Ce phénomène a été formulé par le financier anglais Thomas Gresham en 1558, dans une lettre à la reine Élisabeth I, pour décrire l’état de dégradation des pièces d’argent anglaises résultant du Grand Avilissement conduit sous Henri VIII et Édouard VI (1544–1551). On l’observe historiquement chaque fois qu’un État impose une parité artificielle entre deux formes de monnaie : les pièces à forte teneur en métal précieux sont fondues, exportées ou thésaurisées, tandis que les pièces altérées continuent de circuler.
Dans le contexte de Bitcoin, certains invoquent la loi de Gresham pour expliquer pourquoi les bitcoiners préfèrent dépenser des monnaies fiat, perçues comme se dépréciant, plutôt que leurs bitcoins, perçus comme s’appréciant. Selon cette lecture, le bitcoin joue le rôle de « bonne monnaie » thésaurisée, et les monnaies fiat sont dépensées en priorité, ce qui renforce le rôle de réserve de valeur du bitcoin au détriment de son usage comme moyen de paiement.

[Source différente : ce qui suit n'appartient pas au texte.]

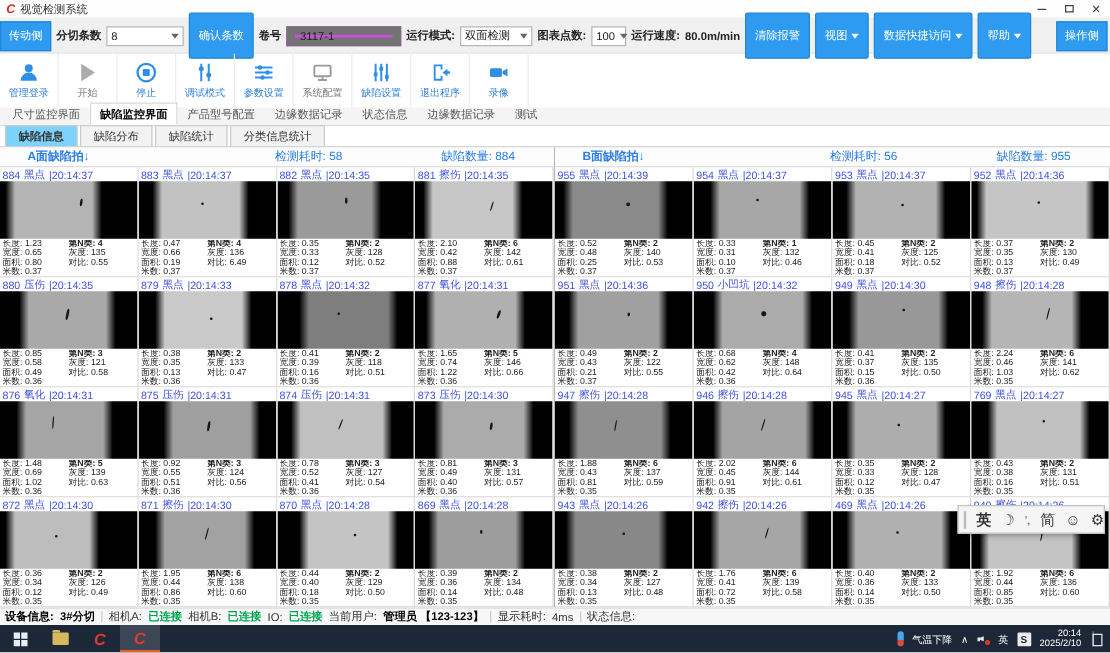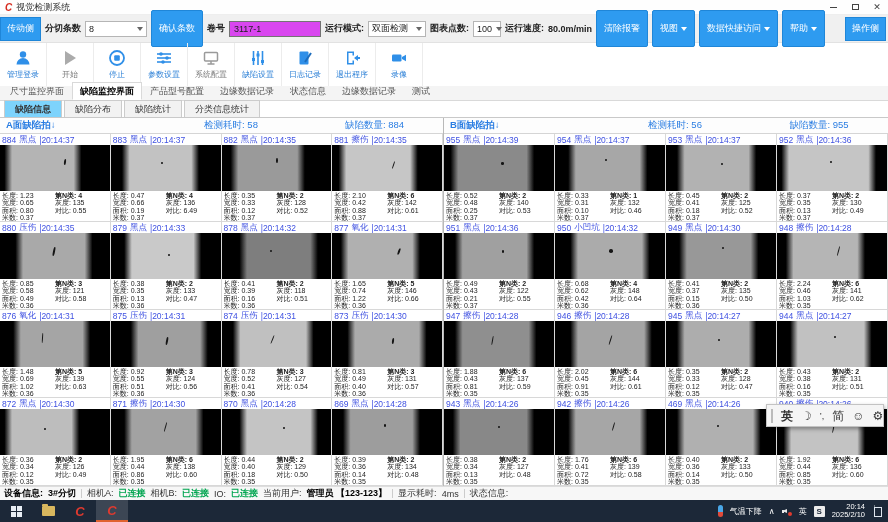--- a/index.html
+++ b/index.html
@@ -22,21 +22,21 @@
     font-size:9px; color:#222; gap:4px; padding-right:2px; border-bottom:1px solid #e2e2e2; }
   .btn-blue { background:#2e9bf0; color:#fff; border:1px solid #1f86d8; border-radius:2px;
     padding:11px 7px; display:flex; align-items:center; gap:3px; white-space:nowrap; }
   .side-btn { height:24px; border-radius:0; padding:0 6px; display:flex; align-items:center; }
   .lbl { font-weight:bold; white-space:nowrap; }
   .combo { background:#fff; border:1px solid #b5b5b5; height:16px; display:flex; align-items:center;
     padding:0 3px; gap:4px; justify-content:space-between; }
   .caret { width:0; height:0; border-left:3px solid transparent; border-right:3px solid transparent;
     border-top:4px solid #666; }
   .caret-w { border-top-color:#fff; }
-  .input { background:#d946ef; border:1px solid #737373; height:16px; display:flex; align-items:center; padding:0 4px; }
+  .input { background:#d946ef; border:7px solid #737373; height:16px; display:flex; align-items:center; padding:0 4px; }
   .speed-val { font-weight:bold; }
   .tb-spacer { flex:1; }
 
   
   .toolbar2 { height:43px; background:#fff; display:flex; align-items:stretch; }
   .action { width:47px; display:flex; flex-direction:column; align-items:center; justify-content:center;
     gap:2px; border-right:1px solid #ececec; }
   .action .alabel { font-size:8px; color:#2a7fd6; white-space:nowrap;font-family:Liberation Mono, monospace; }
   .action .alabel.gray { color:#777; }
 
@@ -50,21 +50,21 @@
   .subtabs { height:16px; display:flex; font-size:9px; background:#fff; padding-left:4px; align-items:flex-end; }
   .subtab { padding:2px 10px 1px; border:1px solid #ccc; border-bottom:none; background:#f2f2f2; color:#333;
     margin-right:2px; white-space:nowrap; }
   .subtab.active { background:#7dd3fc; font-weight:bold; }
 
   
   .panels { position:absolute; top:117px; left:0; right:0; height:369px; display:flex; border-top:1px solid #c9c9c9; }
   .panel { width:444px; display:flex; flex-direction:column; border-right:1px solid #b9b9b9; }
   .panel-head { height:16px; display:flex; align-items:center; font-size:9.5px; color:#2a7de2;
     border-bottom:1px solid #d5d5d5; background:#fdfdfd; }
-  .panel-title { font-weight:bold; margin-left:6px; width:150px; }
+  .panel-title { font-weight:bold; margin-left:22px; width:150px; }
   .panel-mid { width:150px; text-align:center; }
   .panel-right { flex:1; text-align:center; }
   .grid { flex:1; display:grid; grid-template-columns:repeat(4,1fr); grid-template-rows:repeat(4,1fr); }
   .cell { border-right:1px solid #d8d8d8; border-bottom:1px solid #d8d8d8; display:flex; flex-direction:column;
     overflow:hidden; background:#fff; }
   .cell-head { height:11px; font-size:8.5px; color:#3f51e1; display:flex; gap:3px; align-items:center;
     padding:0 2px; white-space:nowrap; overflow:hidden; }
   .cell-img { flex:1; position:relative; background:#777; }
   .mark { position:absolute; background:#151515; border-radius:45%; }
   .cell-info { height:30px; font-size:7px; line-height:7.4px; display:flex; padding:1px 2px 0; color:#222; }
@@ -195,20 +195,31 @@
     <div class="action">
       <svg width="18" height="18" viewBox="0 0 18 18">
           <circle cx="9" cy="9" r="7" fill="none" stroke="#2f8fe8" stroke-width="1.8"></circle>
           <rect x="6.2" y="6.2" width="5.6" height="5.6" rx="1" fill="#2f8fe8"></rect>
         </svg>
       <span class="alabel">停止</span>
     </div>
     <div class="action">
       <svg width="18" height="18" viewBox="0 0 18 18">
           <g stroke="#2f8fe8" stroke-width="1.6">
+            <line x1="6" y1="2" x2="6" y2="16"></line>
+            <line x1="12" y1="2" x2="12" y2="16"></line>
+          </g>
+          <circle cx="6" cy="6" r="2" fill="#2f8fe8"></circle>
+          <circle cx="12" cy="11" r="2" fill="#2f8fe8"></circle>
+        </svg>
+      <span class="alabel">调试模式</span>
+    </div>
+    <div class="action">
+      <svg width="18" height="18" viewBox="0 0 18 18">
+          <g stroke="#2f8fe8" stroke-width="1.6">
             <line x1="2" y1="5" x2="16" y2="5"></line>
             <line x1="2" y1="9" x2="16" y2="9"></line>
             <line x1="2" y1="13" x2="16" y2="13"></line>
           </g>
           <circle cx="6" cy="5" r="1.8" fill="#2f8fe8"></circle>
           <circle cx="12" cy="9" r="1.8" fill="#2f8fe8"></circle>
           <circle cx="8" cy="13" r="1.8" fill="#2f8fe8"></circle>
         </svg>
       <span class="alabel">参数设置</span>
     </div>
@@ -228,27 +239,20 @@
             <line x1="13.5" y1="2" x2="13.5" y2="16"></line>
           </g>
           <rect x="3" y="9" width="3" height="3" fill="#2f8fe8"></rect>
           <rect x="7.5" y="4.5" width="3" height="3" fill="#2f8fe8"></rect>
           <rect x="12" y="11" width="3" height="3" fill="#2f8fe8"></rect>
         </svg>
       <span class="alabel">缺陷设置</span>
     </div>
     <div class="action">
       <svg width="18" height="18" viewBox="0 0 18 18">
-          <rect x="3.5" y="2.5" width="9" height="13" rx="1" fill="#2f8fe8"></rect>
-          <line x1="15" y1="4" x2="9" y2="13" stroke="#1c6dbd" stroke-width="2"></line>
-        </svg>
-      <span class="alabel">日志记录</span>
-    </div>
-    <div class="action">
-      <svg width="18" height="18" viewBox="0 0 18 18">
           <path d="M4 2.5 h7 v4 h-1.5 v-2.5 h-4 v10 h4 v-2.5 h1.5 v4 h-7 z" fill="#2f8fe8"></path>
           <path d="M11 9 l4-3 v2 h2 v2 h-2 v2 z" fill="#2f8fe8"></path>
         </svg>
       <span class="alabel">退出程序</span>
     </div>
     <div class="action">
       <svg width="18" height="18" viewBox="0 0 18 18">
           <rect x="2" y="5.5" width="9.5" height="7" rx="1.2" fill="#2f8fe8"></rect>
           <path d="M12 8 L16 5.8 V12.2 L12 10 Z" fill="#2f8fe8"></path>
         </svg>
@@ -906,21 +910,21 @@
         </div>
         <div class="ci-col">
           <div class="ci-b"><span>第N类:</span> <span>2</span></div>
           <div><span>灰度:</span> <span>128</span></div>
           <div><span>对比:</span> <span>0.47</span></div>
         </div>
       </div>
     </div>
           <div class="cell">
       <div class="cell-head">
-        <span>944</span>
+        <span>769</span>
         <span>黑点</span>
         <span>|20:14:27</span>
       </div>
       <div class="cell-img" style="background: linear-gradient(90deg, rgb(0, 0, 0) 0%, rgb(0, 0, 0) 12%, rgb(193, 193, 193) 19%, rgb(193, 193, 193) 79%, rgb(0, 0, 0) 86%, rgb(0, 0, 0) 100%);">
               <div class="mark" style="left: 52%; top: 33%; width: 2px; height: 2px; transform: rotate(0deg);"></div>
             </div>
       <div class="cell-info">
         <div class="ci-col">
           <div><span>长度:</span> <span>0.43</span></div>
           <div><span>宽度:</span> <span>0.38</span></div>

Toutefois, cette application est contestée. Au sens strict, la loi de Gresham suppose un cours légal imposé ou un taux de change fixe entre les deux monnaies, condition absente entre le bitcoin et les monnaies fiat qui s’échangent librement sur les marchés. De plus, d’autres facteurs, plus prosaïques, expliquent pourquoi le bitcoin est peu dépensé : dans de nombreuses juridictions, chaque dépense en bitcoin constitue un événement fiscal soumis à l’impôt sur les plus-values, ce qui décourage son utilisation courante ; par ailleurs, le nombre de commerçants acceptant le bitcoin reste très limité, rendant son usage en paiement simplement peu pratique.